Spinel, is one of the most sparkling and rare gems found in nature.
Spinel is one of the gems I really search for, when I travel overseas. I remember one one trip to Sri Lanka, I found a gorgeous, fire engine red, spinel in amongst a collection of sapphires, in a dealers stock. While my heart was pounding over the find, I tried not to act too excited. Finally after some significant discussion, I was able to purchase the gem and proudly added it to my collection.
Another time, in Sri Lanka, while suffering from the high fever, chills and pain, brought on by dengue fever, a gem miner brought a very large oval red spinel to the home where I was staying. I dragged myself from the coconut shell mattress that I was laying on and negotiated the purchase of that gem. Wow what a find!
See the image below and click here for details on this amazing gem.
- Spinel’s color and beauty can be so intense that it has often been confused with the finest ruby and sapphire. In fact, high quality spinels can sparkle more than their ruby and sapphire counterparts.

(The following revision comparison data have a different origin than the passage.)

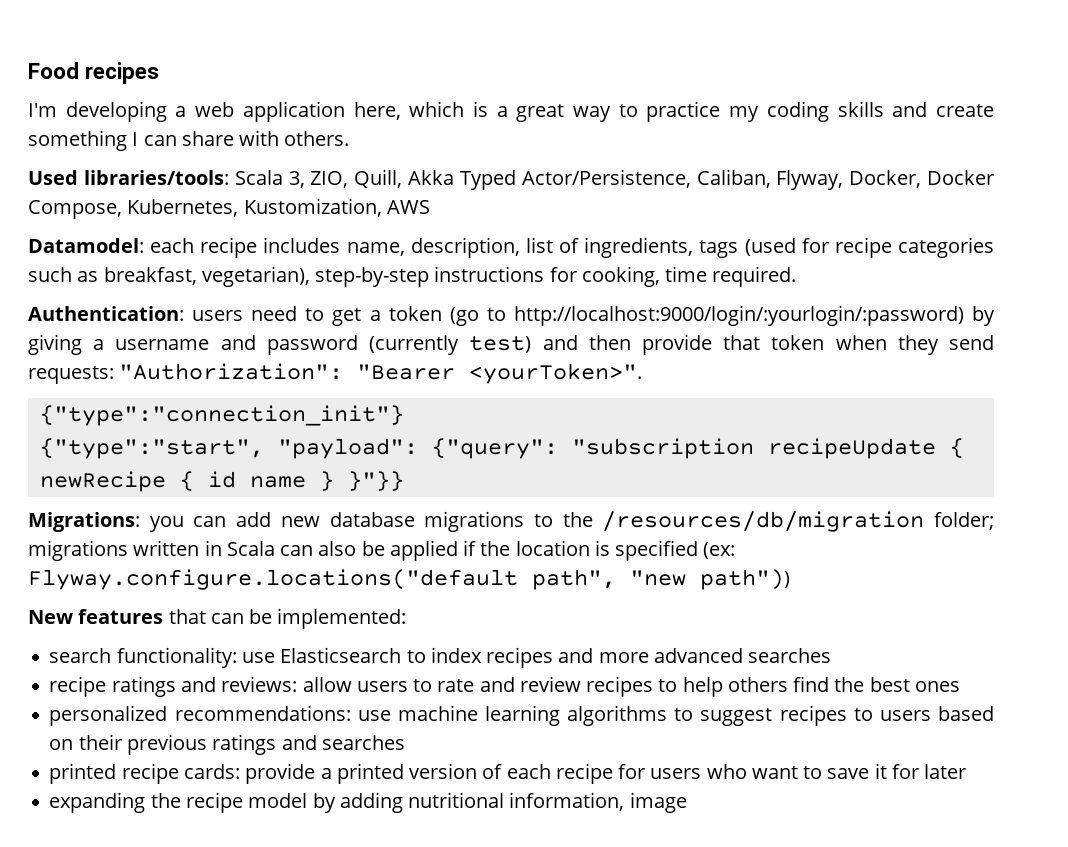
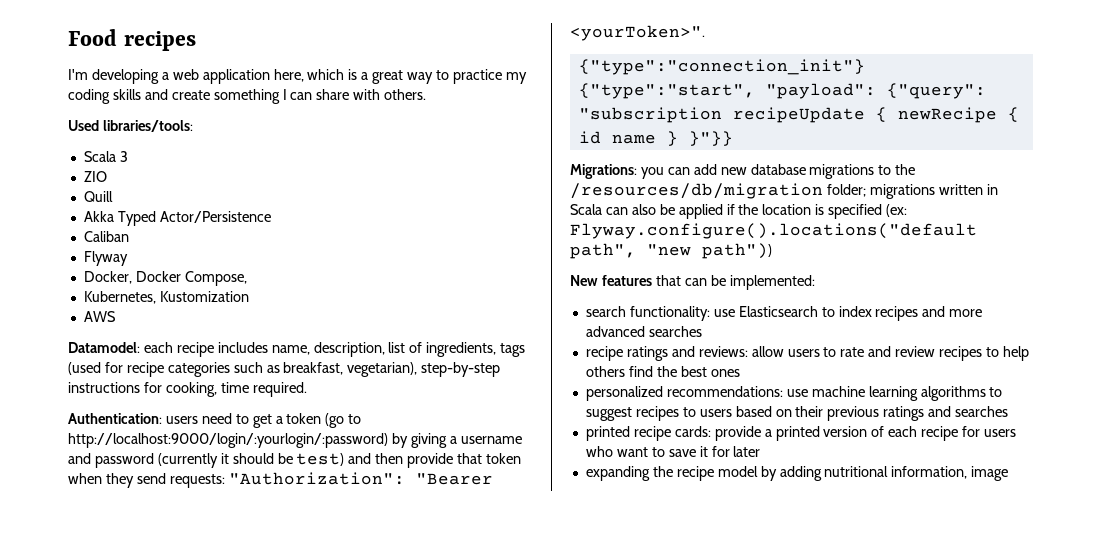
- Used libraries/tools: Scala 3, ZIO, Quill, Akka Typed Actor/Persistence, Caliban, Flyway, Docker, Docker Compose, Kubernetes, Kustomization, AWS
+ Used libraries/tools:
+ Scala 3
+ ZIO
+ Quill
+ Akka Typed Actor/Persistence
+ Caliban
+ Flyway
+ Docker, Docker Compose,
+ Kubernetes, Kustomization
+ AWS
- Authentication: users need to get a token (go to http://localhost:9000/login/:yourlogin/:password) by giving a username and password (currently test) and then provide that token when they send requests: "Authorization": "Bearer <yourToken>".
+ Authentication: users need to get a token (go to http://localhost:9000/login/:yourlogin/:password) by giving a username and password (currently it should be test) and then provide that token when they send requests: "Authorization": "Bearer <yourToken>".
- Migrations: you can add new database migrations to the /resources/db/migration folder; migrations written in Scala can also be applied if the location is specified (ex: Flyway.configure.locations("default path", "new path"))
+ Migrations: you can add new database migrations to the /resources/db/migration folder; migrations written in Scala can also be applied if the location is specified (ex: Flyway.configure().locations("default path", "new path"))

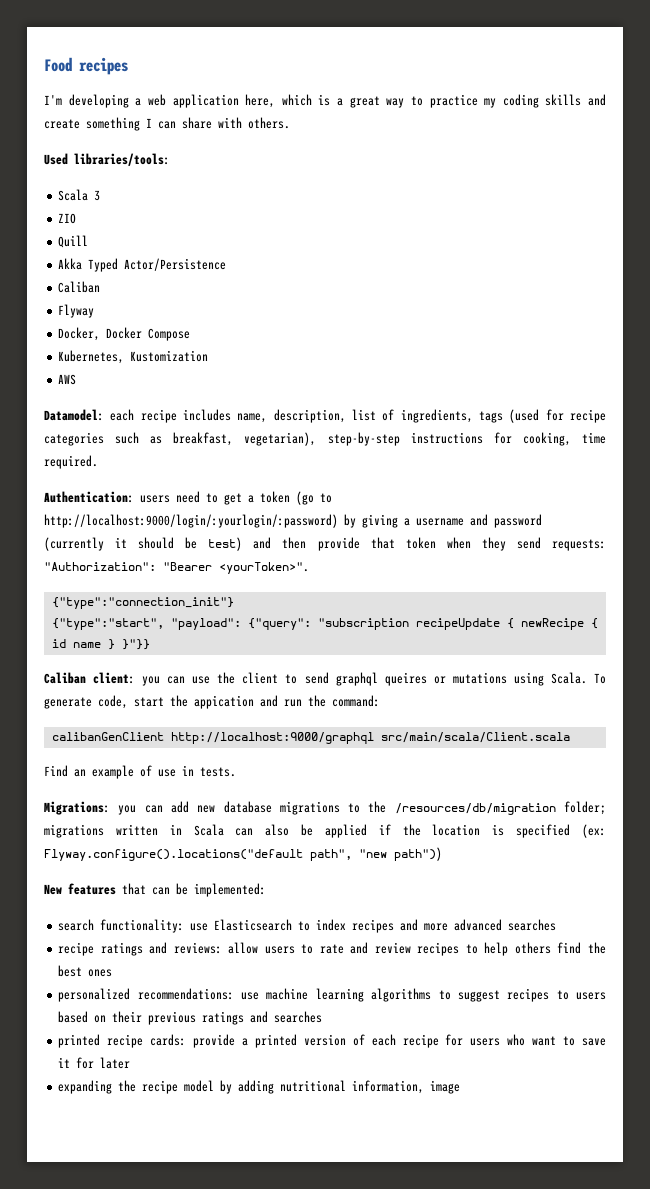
- Docker, Docker Compose,
+ Docker, Docker Compose
+ Caliban client: you can use the client to send graphql queires or mutations using Scala. To generate code, start the appication and run the command:
+ calibanGenClient http://localhost:9000/graphql src/main/scala/Client.scala
+ Find an example of use in tests.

- Centuries ago, as recorded in ancient Sanskrit writings, spinel was referred to as the daughter of ruby. Bright red spinels, like the ones mined in Mogok, Myanmar were often confused with ruby. Some of the most famous rubies in history have turned out to be spinel. For example, there is a 170ct. red spinel named “The Black Prince’s ruby” in the Crown Jewels of England and a 398-carat red spinel that sits atop the Imperial Crown of Russia commissioned by Catherine the Great in 1763. Both of these beauties have confirmed to be large red spinels. This was confirmed when advanced gem identification tools were developed, such as the refractometer. One simple distinction between the two is the fact that ruby is a doubly refractive crystal and spinel is singularly refractive.

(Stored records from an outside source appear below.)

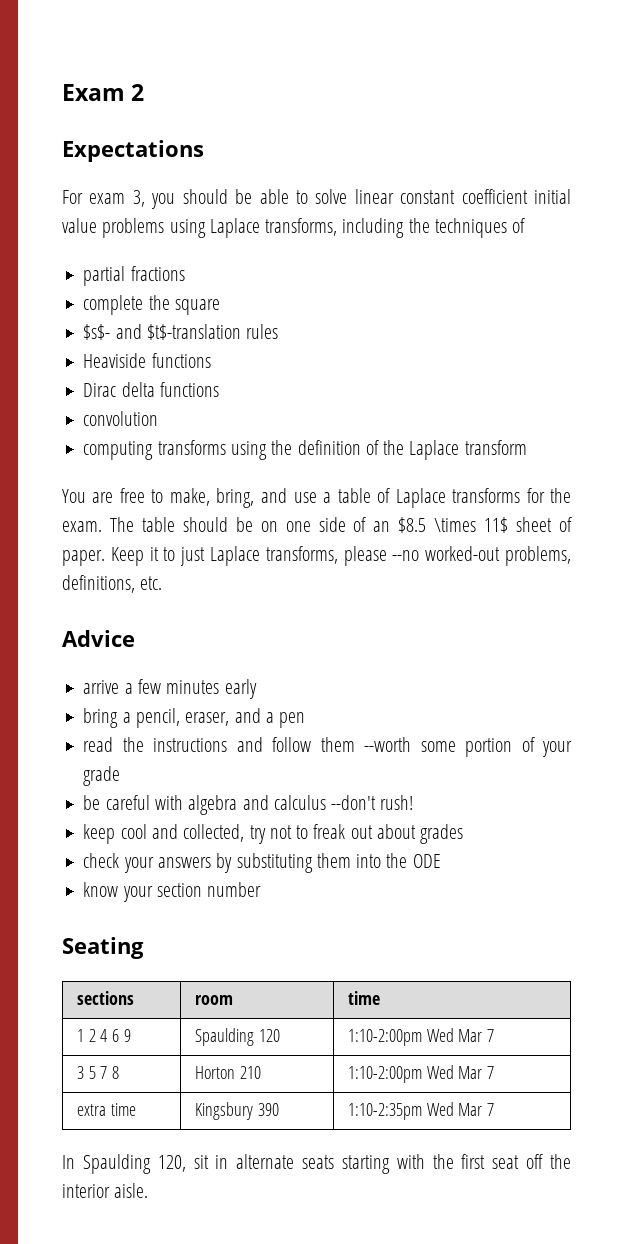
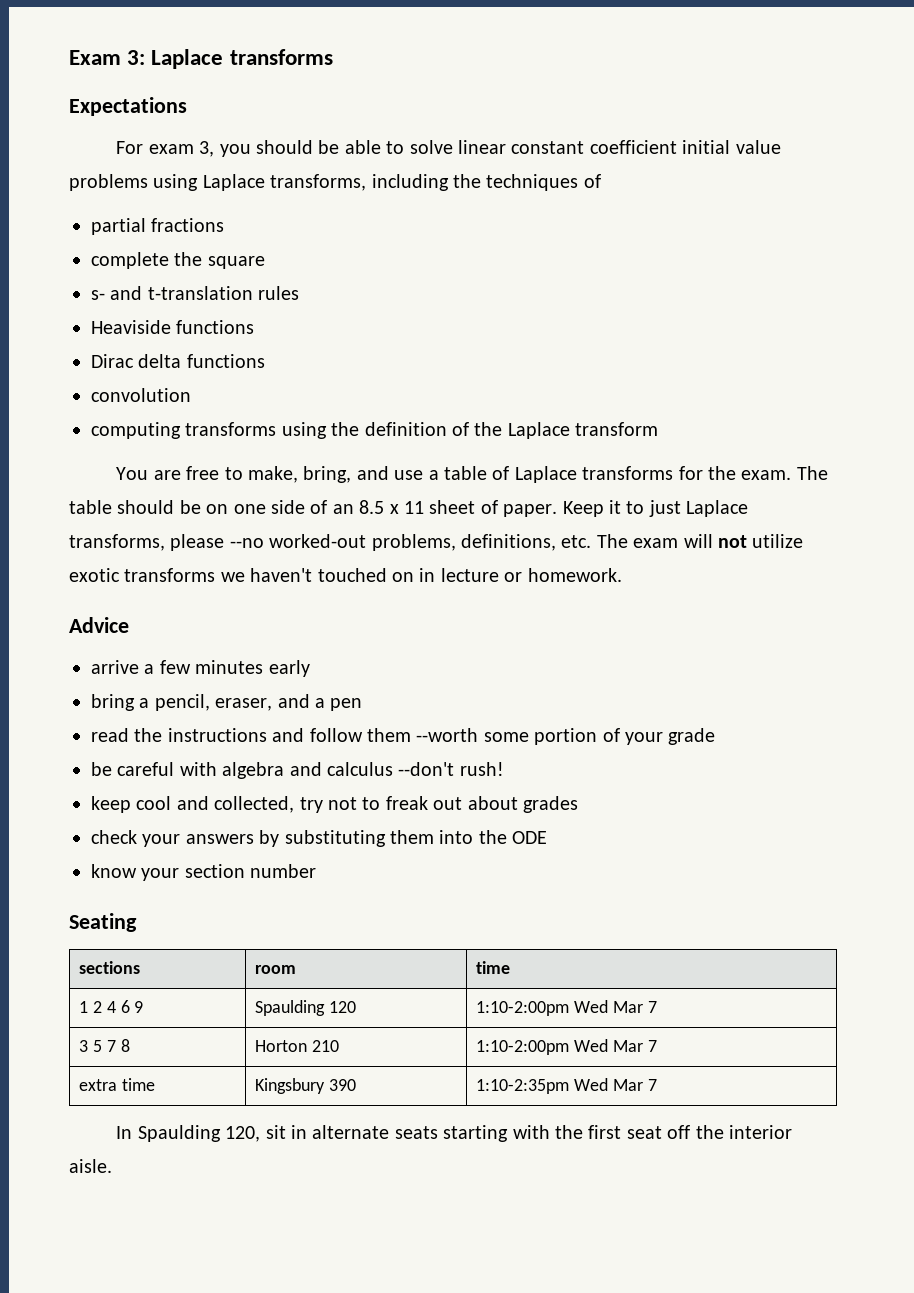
- Exam 2
+ Exam 3: Laplace transforms
- $s$- and $t$-translation rules
+ s- and t-translation rules
- The table should be on one side of an $8.5 \times 11$ sheet of paper.
+ The table should be on one side of an 8.5 x 11 sheet of paper.
- Keep it to just Laplace transforms, please --no worked-out problems, definitions, etc.
+ Keep it to just Laplace transforms, please --no worked-out problems, definitions, etc. The exam will not utilize exotic transforms we haven't touched on in lecture or homework.

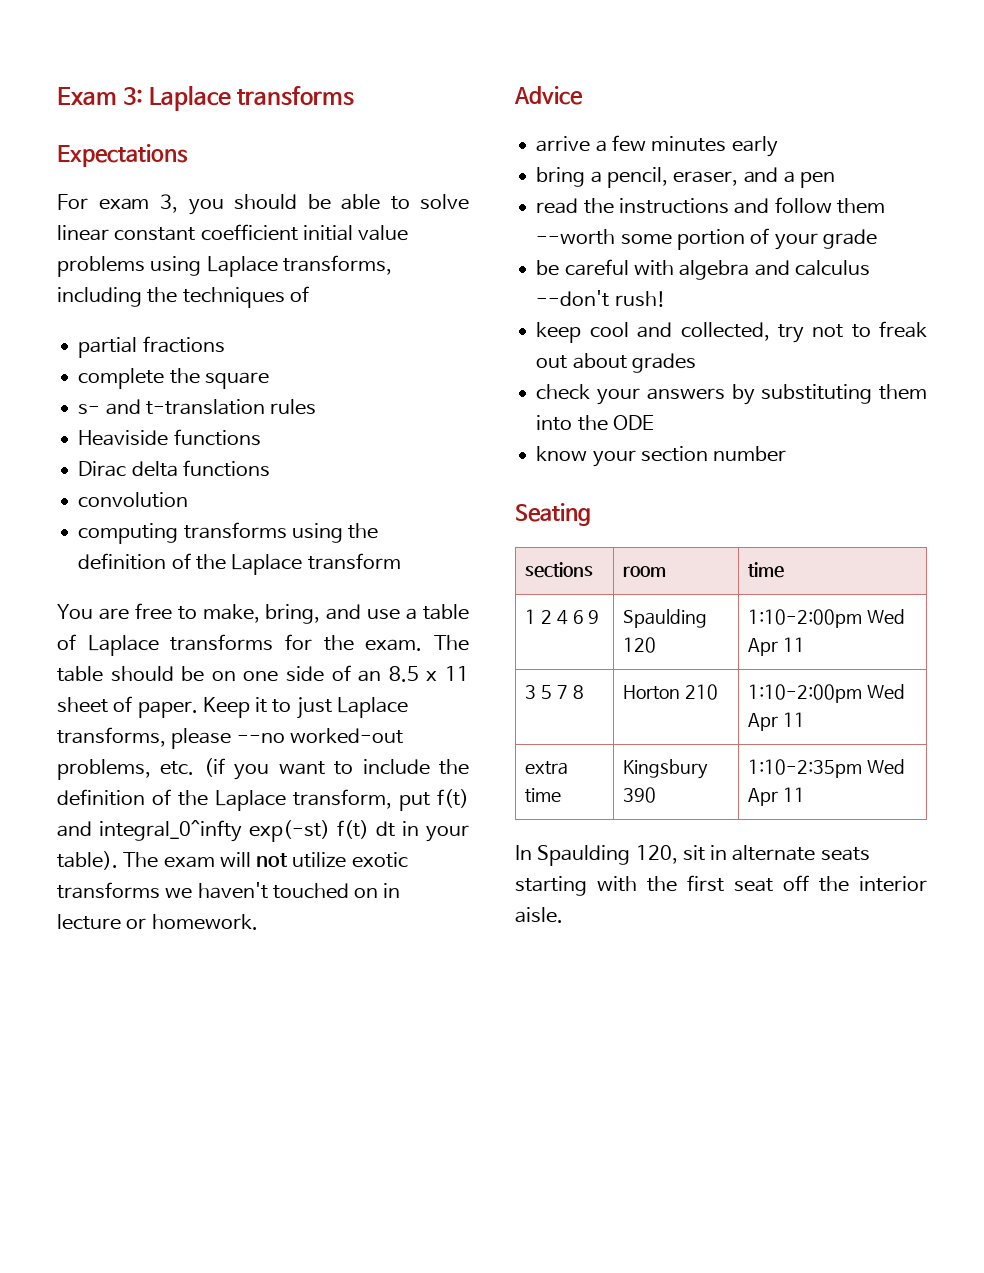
- Keep it to just Laplace transforms, please --no worked-out problems, definitions, etc. The exam will not utilize exotic transforms we haven't touched on in lecture or homework.
+ Keep it to just Laplace transforms, please --no worked-out problems, etc. (if you want to include the definition of the Laplace transform, put f(t) and integral_0^infty exp(-st) f(t) dt in your table). The exam will not utilize exotic transforms we haven't touched on in lecture or homework.
- 1 2 4 6 9 | Spaulding 120 | 1:10-2:00pm Wed Mar 7
+ 1 2 4 6 9 | Spaulding 120 | 1:10-2:00pm Wed Apr 11
- 3 5 7 8 | Horton 210 | 1:10-2:00pm Wed Mar 7
+ 3 5 7 8 | Horton 210 | 1:10-2:00pm Wed Apr 11
- extra time | Kingsbury 390 | 1:10-2:35pm Wed Mar 7
+ extra time | Kingsbury 390 | 1:10-2:35pm Wed Apr 11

- While spinel is actually rarer than ruby, it can be found in much larger sizes than ruby, thus another reason that it found its way into Crown Jewels.
For details on the below image of a red Spinel from Myanmar click here.
For details on the below image of an amazing matched pair of blue spinels from Sri Lanka, click here.
Colors of Spinel
- In addition to intense reds, spinel can be found in red orange, orange, purple, a blue to purple color change and a lovely pastel pink. Recently a gray spinel has been very popular as it is relatively inexpensive and tends to be a soothing color. Spinel can also be found in a rich blue. This color though is extremely rare.
For details on this fine, purple spinel from Sri Lanka, click here
Additional Spinel Facts
- In July, 2016 spinel was added to peridot as the official birthstone for August*, and it is sometimes used to commemorate a 22nd wedding anniversary.
- Spinels are sourced from a number of countries. The most notable include, Afghanistan, Brazil, Burma (Myanmar), Cambodia, Kenya, Russia, Sri Lanka, Tanzania, Thailand and Vietnam.
- Spinel quite suitable for jewelry, as it is durable and has a hardness of 8.0 on the Mohs Hardness Scale.
- While spinel is not generally enhanced, recently there are indications that, some are being heat treated and less frequently, if there are surface reaching fractures, then some are being treated with oils or polymers.
- Spinel can also be easily lab created. When you combine this with the fact that it is durable and comes in so many colors, it is easy to see why synthetic spinel has been used frequently in inexpensive colored stone, birthstone jewelry.
Spinel Care & Cleaning
- To minimize scratching and wear, store each spinel piece of jewelry, separately in a soft cloth or padded container.
- Spinel jewelry is best cleaned with warm, soapy water and a soft toothbrush. You can also wipe it with a tightly woven microfiber or other soft cloth.
- Take all your fine jewelry to your local professional jeweler at least twice a year for a thorough cleaning and inspection.
*This is the third update to the modern birthstone list since it was officially created in 1912 by the American National Retail Jewelers Association, now known as JA. It was updated in 1952 to add alexandrite, citrine, tourmaline and zircon as birthstones and again in 2002 when tanzanite was added as a birthstone for December.